When Elephants Fly – Nancy Richardson Fischer – Harlequin Teen – Published 4 September 2018

♥♥♥♥/♥

 

Synopsis

T. Lily Decker is a high school senior with a twelve-year plan: avoid stress, drugs, alcohol and boyfriends, and take regular psych quizzes administered by her best friend, Sawyer, to make sure she’s not developing schizophrenia.Genetics are not on Lily’s side.

When she was seven, her mother, who had paranoid schizophrenia, tried to kill her. And a secret has revealed that Lily’s odds are even worse than she thought. Still, there’s a chance to avoid triggering the mental health condition, if Lily can live a careful life from ages eighteen to thirty, when schizophrenia most commonly manifests.

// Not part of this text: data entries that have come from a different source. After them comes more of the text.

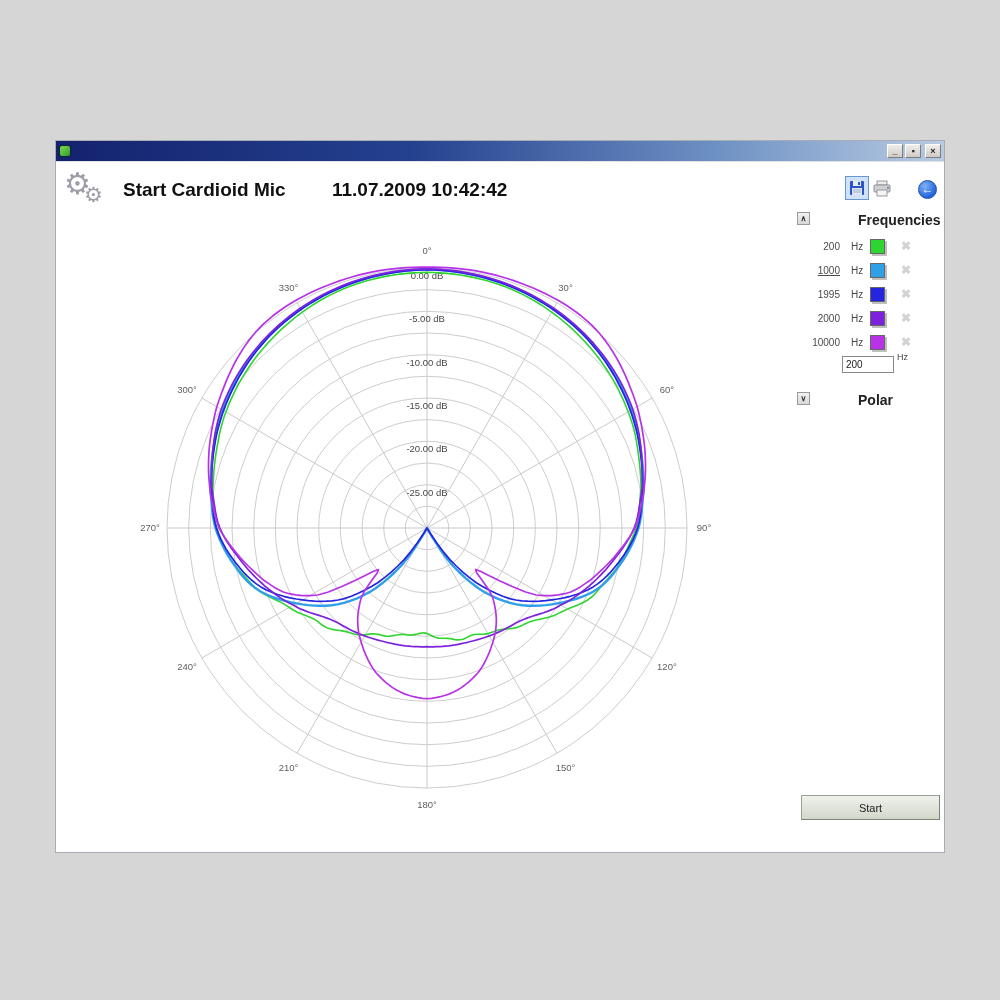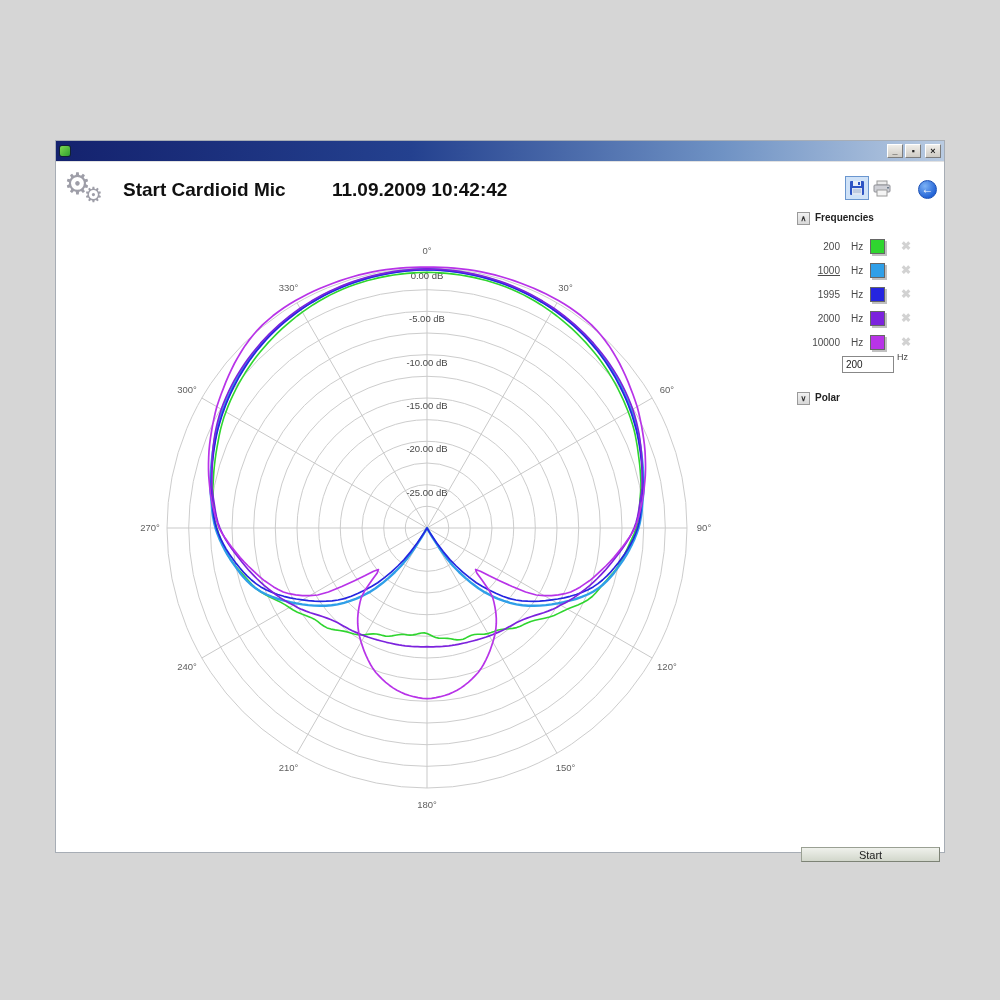--- a/index.html
+++ b/index.html
@@ -39,32 +39,32 @@
     display:flex;align-items:center;justify-content:center;}
   .print-wrap{position:absolute;left:816px;top:39px;width:20px;height:18px;}
   .back-btn{position:absolute;left:862px;top:39px;width:19px;height:19px;border-radius:50%;
     background:radial-gradient(circle at 35% 30%,#7db2f5,#2263d6 72%);
     border:1px solid #1b50b5;box-sizing:border-box;color:#fff;
     font-size:12px;font-weight:bold;text-align:center;line-height:16px;}
   
   .sec-btn{position:absolute;width:13px;height:13px;font-size:8px;line-height:11px;text-align:center;
     background:linear-gradient(180deg,#f2f2f2,#d8d8d8);border:1px solid #9a9a9a;
     color:#333;box-sizing:border-box;font-weight:bold;}
-  .sec-label{position:absolute;font-size:10px;font-weight:bold;color:#222;}
+  .sec-label{position:absolute;font-size:14px;font-weight:bold;color:#222;margin-left:43px;}
   .freq-value{position:absolute;width:40px;text-align:right;font-size:10px;color:#4a4a4a;}
   .freq-unit{position:absolute;font-size:10px;color:#4a4a4a;}
   .freq-swatch{position:absolute;width:13px;height:13px;border:1px solid #666;
     box-shadow:2px 2px 0 rgba(140,140,140,.55);box-sizing:content-box;}
   .freq-x{position:absolute;font-size:12px;font-weight:bold;color:#d2d2d2;line-height:13px;}
   .freq-input{position:absolute;left:786px;top:215px;width:44px;height:13px;
     border:1px solid #888;font-size:10px;font-family:"Liberation Sans",sans-serif;
     padding:1px 3px;color:#222;}
   .hz-label{position:absolute;left:841px;top:211px;font-size:9px;color:#444;}
   
-  .start-btn{position:absolute;left:745px;top:706px;width:139px;height:15px;
+  .start-btn{position:absolute;left:745px;top:654px;width:139px;height:25px;
     background:linear-gradient(180deg,#eff1ec,#d2d7cb);
     border:1px solid #9aa093;border-bottom-color:#7d8376;border-right-color:#7d8376;
     font-size:11px;color:#222;font-family:"Liberation Sans",sans-serif;
     text-align:center;line-height:14px;box-sizing:border-box;padding:0;}
   
   #polar-chart{position:absolute;left:0;top:21px;}
   #polar-chart text{font-family:"Liberation Sans",sans-serif;font-size:9.5px;fill:#606060;}
   #polar-chart text.db{fill:#474747;}
 </style>
 </head>
@@ -79,21 +79,21 @@
       <div class="tb-btn">▪</div>
       <div class="tb-btn close">×</div>
     </div>
   </div>
 
   <div class="gears">
     <span class="gear-big">⚙</span>
     <span class="gear-small">⚙</span>
   </div>
   <div class="app-title">Start Cardioid Mic</div>
-  <div class="app-timestamp">11.09.2009 10:42:42</div>
+  <div class="app-timestamp">11.07.2009 10:42:42</div>
 
   <div class="save-wrap">
     <svg width="16" height="16" viewBox="0 0 16 16">
       <rect x="1" y="1" width="14" height="14" rx="1" fill="#2e54c4"></rect>
       <rect x="4" y="1" width="8" height="5" fill="#e8eef8"></rect>
       <rect x="9" y="2" width="2" height="3" fill="#2e54c4"></rect>
       <rect x="3" y="8" width="10" height="7" fill="#dfe6f2"></rect>
       <line x1="4" y1="10" x2="12" y2="10" stroke="#9fb0cc" stroke-width="1"></line>
       <line x1="4" y1="12" x2="12" y2="12" stroke="#9fb0cc" stroke-width="1"></line>
     </svg>

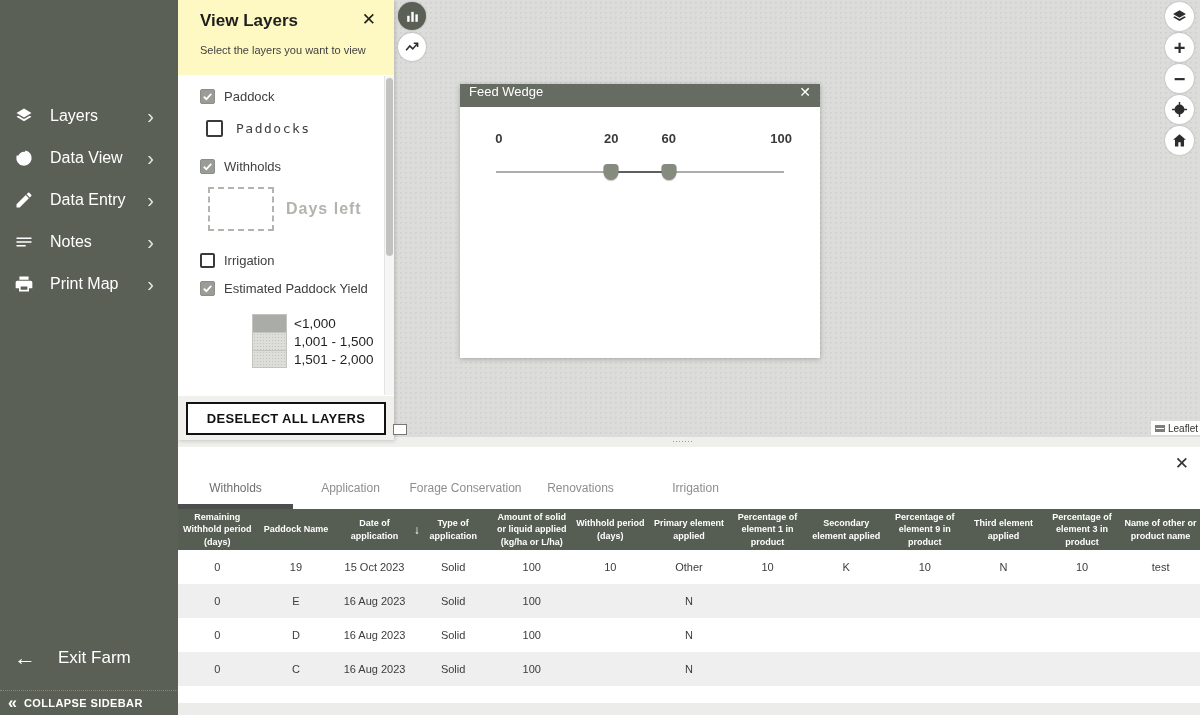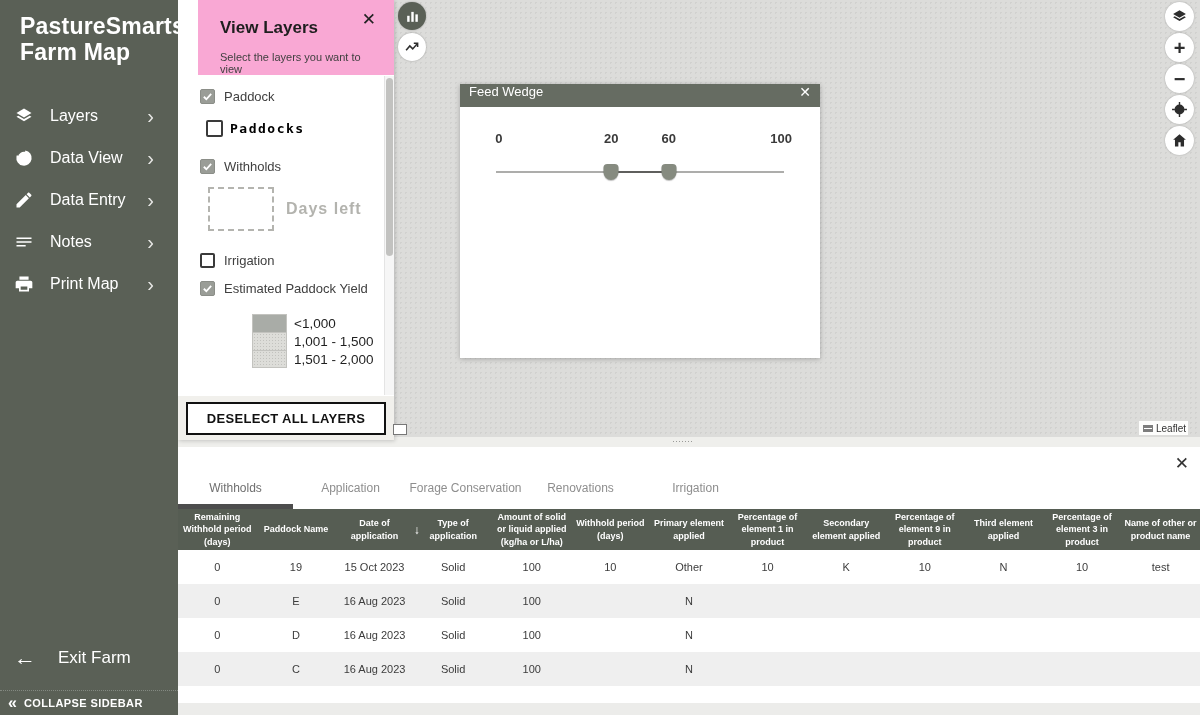--- a/index.html
+++ b/index.html
@@ -31,41 +31,41 @@
   .map-ctl { width:29px; height:29px; border-radius:50%; background:#fff; border:none; margin-bottom:2px;
              display:flex; align-items:center; justify-content:center; color:#2d2d2d; cursor:pointer;
              box-shadow:0 0 2px rgba(0,0,0,.25); font-size:20px; font-weight:bold; }
   .map-ctl svg { width:17px; height:17px; fill:currentColor; }
   .chart-btn { position:absolute; width:28px; height:28px; border-radius:50%; border:none; cursor:pointer;
                display:flex; align-items:center; justify-content:center; box-shadow:0 0 2px rgba(0,0,0,.3); }
   .chart-btn svg { width:17px; height:17px; }
   #btn-barchart { left:220px; top:2px; background:#5a6056; color:#fff; }
   #btn-barchart svg { fill:#fff; }
   #btn-trend { left:220px; top:33px; background:#fff; color:#2d2d2d; }
-  #attribution { position:absolute; right:12px; bottom:2px; height:14px; background:rgba(255,255,255,.92);
+  #attribution { position:absolute; right:0; bottom:2px; height:14px; background:rgba(255,255,255,.92);
                  font-size:10px; color:#333; display:flex; align-items:center; padding:0 2px 0 4px; white-space:nowrap; }
   .leaflet-flag { display:inline-block; width:10px; height:7px; background:linear-gradient(#7d7d7d 33%, #fff 33%, #fff 66%, #7d7d7d 66%); border:1px solid #7d7d7d; margin-right:3px; }
 
   
   #layers-panel { position:absolute; left:178px; top:0; width:216px; height:440px; background:#fff; z-index:20;
                   box-shadow:1px 1px 4px rgba(0,0,0,.18); }
-  .lp-header { height:75px; background:#f9a8d4; padding:18px 14px 0 22px; position:relative;margin-left:20px; }
+  .lp-header { height:75px; background:#fef9c3; padding:11px 14px 0 22px; position:relative; }
   .lp-title { font-size:17px; font-weight:bold; color:#1e1e1e; }
   .lp-close { position:absolute; right:18px; top:9px; font-size:17px; color:#222; cursor:pointer; }
   .lp-subtitle { margin-top:13px; font-size:11px; color:#3f3f3f; }
   .lp-list { position:absolute; top:75px; bottom:44px; left:0; right:0; background:#fff; padding:14px 0 0 22px; overflow:hidden; }
   .layer-row { display:flex; align-items:center; margin-bottom:13px; }
   .cbx { width:15px; height:15px; flex:0 0 15px; display:flex; align-items:center; justify-content:center; cursor:pointer; }
   .cbx.checked { background:#9a9d97; border:1px solid #8b8e88; border-radius:2px; }
   .cbx.checked svg { width:11px; height:11px; }
   .cbx.unchecked { background:#fff; border:2px solid #3a3a3a; border-radius:2px; }
   .layer-label { font-size:13px; color:#404040; margin-left:9px; }
   .layer-row.sub { margin:16px 0 22px 6px; }
   .layer-row.sub .cbx { width:17px; height:17px; flex:0 0 17px; }
-  .layer-row.sub .layer-label { font-family:"DejaVu Sans Mono", monospace; font-weight:bold; letter-spacing:1.5px; color:#000000; font-size:13px; margin-left:7px; }
+  .layer-row.sub .layer-label { font-family:"DejaVu Sans Mono", monospace; font-weight:normal; letter-spacing:1.5px; color:#404040; font-size:13px; margin-left:13px; }
   #daysleft-preview { display:flex; align-items:center; margin:6px 0 22px 8px; }
   .daysleft-box { width:66px; height:44px; border:2px dashed #b4b4af; }
   .daysleft-label { font-size:16px; font-weight:bold; color:#b3b3ae; letter-spacing:1px; margin-left:12px; }
   #yield-legend { margin:18px 0 0 10px; }
   .legend-row { display:flex; align-items:center; height:18px;padding-left:42px; }
   .legend-swatch { width:35px; height:18px; border:1px solid #c3c3bf; border-bottom:none; }
   .legend-row:last-child .legend-swatch { border-bottom:1px solid #c3c3bf; }
   .legend-swatch.solid { background:#a9aca7; }
   .legend-swatch.dotted { background-color:#ddddd9; background-image:radial-gradient(#c2c2be .8px, transparent .8px); background-size:3px 3px; }
   .legend-label { font-size:13.5px; color:#1f1f1f; margin-left:7px; }
@@ -111,24 +111,20 @@
   .td { flex:1 1 0; font-size:11px; color:#3c3c3c; display:flex; align-items:center; justify-content:center; padding:0 2px; }
   #bp-filler { height:15px; background:#fff; }
   #bp-bottom { position:absolute; left:0; bottom:0; width:100%; height:12px; background:#ececea; }
 </style>
 </head>
 <body>
 
 <div id="app">
 
   <aside id="sidebar">
-    <div class="brand">
-      <div>PastureSmarts</div>
-      <div>Farm Map</div>
-    </div>
     <nav id="nav">
         <div class="nav-item">
           <span class="nav-icon"><svg viewBox="0 0 24 24">
               <path d="M12 3 3 8.3l9 5.4 9-5.4z"></path>
               <path d="M5.2 11.6 3 13l9 5.4 9-5.4-2.2-1.4-6.8 4.1z"></path>
             </svg></span>
           <span class="nav-label">Layers</span>
           <span class="nav-chev">›</span>
         </div>
         <div class="nav-item">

But when a newspaper internship results in Lily witnessing a mother elephant try to kill her three-week-old calf, Swifty, Lily can’t abandon the story or the calf. With Swifty in danger of dying from grief, Lily must choose whether to risk everything, including her sanity and a first love, on a desperate road trip to save the calf’s life, perhaps finding her own version of freedom along the way.

My thoughts

An incredible story of survival and finding something to believe in and fight for, When Elephants Fly will have you laughing, crying buckets and wildly cheering for Lily and her battle to save elephant calf, Swifty.

Lily is working off a tight plan to control the likelihood of her developing schizophrenia. The genetic odds are not in her favour but by living carefully she hopes to avoid following the same journey her mother took. But, when on assignment for her journalism internship, she witnesses an elephant reject her calf and Lily can’t help but see the parallels between their stories. Lily must decide if it is worth risking everything she has worked so hard to control to try and save the life of the elephant she is quickly coming to love.

Beautiful. Beautiful. Beautiful. Beautifully written, beautiful message, beautiful characters (and yes, that includes elephant calf, Swifty). Alone, Lily’s story or Swifty’s story would be enough in themselves to be both moving and motivational, enough for any book. Yet together they become phenomenal. The compassion between humans and animals, the loss Swifty and Lily both share, and they ways in which they help each other is stunningly conceived and written.